• **Assigned task**
The entries below should be copied exactly and completely.

*** Opening Data section ***

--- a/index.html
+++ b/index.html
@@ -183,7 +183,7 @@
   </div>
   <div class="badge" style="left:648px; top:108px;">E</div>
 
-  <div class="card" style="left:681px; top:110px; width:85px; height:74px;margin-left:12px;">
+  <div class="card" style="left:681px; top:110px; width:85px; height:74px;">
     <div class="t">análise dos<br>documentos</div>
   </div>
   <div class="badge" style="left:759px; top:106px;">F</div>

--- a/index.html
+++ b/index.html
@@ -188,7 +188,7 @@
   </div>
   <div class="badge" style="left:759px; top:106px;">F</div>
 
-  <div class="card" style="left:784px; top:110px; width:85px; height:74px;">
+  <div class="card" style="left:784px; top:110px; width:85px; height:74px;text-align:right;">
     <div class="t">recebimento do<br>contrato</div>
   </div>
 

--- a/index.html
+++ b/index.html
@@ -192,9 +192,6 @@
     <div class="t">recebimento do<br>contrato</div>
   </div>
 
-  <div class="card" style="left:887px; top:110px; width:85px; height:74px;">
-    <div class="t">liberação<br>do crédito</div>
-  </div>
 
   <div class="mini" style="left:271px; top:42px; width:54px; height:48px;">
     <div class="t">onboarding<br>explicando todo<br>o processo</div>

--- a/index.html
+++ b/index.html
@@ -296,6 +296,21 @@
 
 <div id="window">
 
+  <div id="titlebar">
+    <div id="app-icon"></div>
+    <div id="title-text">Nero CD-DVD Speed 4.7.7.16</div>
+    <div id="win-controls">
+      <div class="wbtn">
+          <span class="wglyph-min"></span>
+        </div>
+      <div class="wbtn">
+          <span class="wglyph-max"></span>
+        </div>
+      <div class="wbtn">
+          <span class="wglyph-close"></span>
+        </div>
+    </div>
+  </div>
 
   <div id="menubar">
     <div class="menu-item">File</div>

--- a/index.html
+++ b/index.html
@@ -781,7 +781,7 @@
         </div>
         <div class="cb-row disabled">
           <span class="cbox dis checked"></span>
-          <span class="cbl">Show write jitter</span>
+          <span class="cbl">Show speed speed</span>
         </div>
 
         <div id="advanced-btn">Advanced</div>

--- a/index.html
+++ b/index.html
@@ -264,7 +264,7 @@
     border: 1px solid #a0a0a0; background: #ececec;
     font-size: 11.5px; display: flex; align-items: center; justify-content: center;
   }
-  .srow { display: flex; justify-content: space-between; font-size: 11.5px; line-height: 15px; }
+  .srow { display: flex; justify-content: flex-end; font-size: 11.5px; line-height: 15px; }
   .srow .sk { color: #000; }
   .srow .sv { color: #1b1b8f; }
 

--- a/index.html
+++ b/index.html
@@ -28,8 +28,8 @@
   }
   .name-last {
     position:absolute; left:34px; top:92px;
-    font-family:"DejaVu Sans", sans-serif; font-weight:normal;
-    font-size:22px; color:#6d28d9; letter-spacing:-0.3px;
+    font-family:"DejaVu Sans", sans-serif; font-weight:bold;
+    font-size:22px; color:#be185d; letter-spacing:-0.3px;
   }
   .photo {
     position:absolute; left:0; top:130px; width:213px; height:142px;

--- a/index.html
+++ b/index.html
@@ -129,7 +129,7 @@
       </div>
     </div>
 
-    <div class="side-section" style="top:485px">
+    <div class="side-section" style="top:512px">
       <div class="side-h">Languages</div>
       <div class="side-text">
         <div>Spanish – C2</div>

*** Closing Data section ***

• **Solution for this problem**
--- a/index.html
+++ b/index.html
@@ -183,7 +183,7 @@
   </div>
   <div class="badge" style="left:648px; top:108px;">E</div>
 
-  <div class="card" style="left:681px; top:110px; width:85px; height:74px;margin-left:12px;">
+  <div class="card" style="left:681px; top:110px; width:85px; height:74px;">
     <div class="t">análise dos<br>documentos</div>
   </div>
   <div class="badge" style="left:759px; top:106px;">F</div>

--- a/index.html
+++ b/index.html
@@ -188,7 +188,7 @@
   </div>
   <div class="badge" style="left:759px; top:106px;">F</div>
 
-  <div class="card" style="left:784px; top:110px; width:85px; height:74px;">
+  <div class="card" style="left:784px; top:110px; width:85px; height:74px;text-align:right;">
     <div class="t">recebimento do<br>contrato</div>
   </div>
 

--- a/index.html
+++ b/index.html
@@ -192,9 +192,6 @@
     <div class="t">recebimento do<br>contrato</div>
   </div>
 
-  <div class="card" style="left:887px; top:110px; width:85px; height:74px;">
-    <div class="t">liberação<br>do crédito</div>
-  </div>
 
   <div class="mini" style="left:271px; top:42px; width:54px; height:48px;">
     <div class="t">onboarding<br>explicando todo<br>o processo</div>

--- a/index.html
+++ b/index.html
@@ -296,6 +296,21 @@
 
 <div id="window">
 
+  <div id="titlebar">
+    <div id="app-icon"></div>
+    <div id="title-text">Nero CD-DVD Speed 4.7.7.16</div>
+    <div id="win-controls">
+      <div class="wbtn">
+          <span class="wglyph-min"></span>
+        </div>
+      <div class="wbtn">
+          <span class="wglyph-max"></span>
+        </div>
+      <div class="wbtn">
+          <span class="wglyph-close"></span>
+        </div>
+    </div>
+  </div>
 
   <div id="menubar">
     <div class="menu-item">File</div>

--- a/index.html
+++ b/index.html
@@ -781,7 +781,7 @@
         </div>
         <div class="cb-row disabled">
           <span class="cbox dis checked"></span>
-          <span class="cbl">Show write jitter</span>
+          <span class="cbl">Show speed speed</span>
         </div>
 
         <div id="advanced-btn">Advanced</div>

--- a/index.html
+++ b/index.html
@@ -264,7 +264,7 @@
     border: 1px solid #a0a0a0; background: #ececec;
     font-size: 11.5px; display: flex; align-items: center; justify-content: center;
   }
-  .srow { display: flex; justify-content: space-between; font-size: 11.5px; line-height: 15px; }
+  .srow { display: flex; justify-content: flex-end; font-size: 11.5px; line-height: 15px; }
   .srow .sk { color: #000; }
   .srow .sv { color: #1b1b8f; }
 

--- a/index.html
+++ b/index.html
@@ -28,8 +28,8 @@
   }
   .name-last {
     position:absolute; left:34px; top:92px;
-    font-family:"DejaVu Sans", sans-serif; font-weight:normal;
-    font-size:22px; color:#6d28d9; letter-spacing:-0.3px;
+    font-family:"DejaVu Sans", sans-serif; font-weight:bold;
+    font-size:22px; color:#be185d; letter-spacing:-0.3px;
   }
   .photo {
     position:absolute; left:0; top:130px; width:213px; height:142px;

--- a/index.html
+++ b/index.html
@@ -129,7 +129,7 @@
       </div>
     </div>
 
-    <div class="side-section" style="top:485px">
+    <div class="side-section" style="top:512px">
       <div class="side-h">Languages</div>
       <div class="side-text">
         <div>Spanish – C2</div>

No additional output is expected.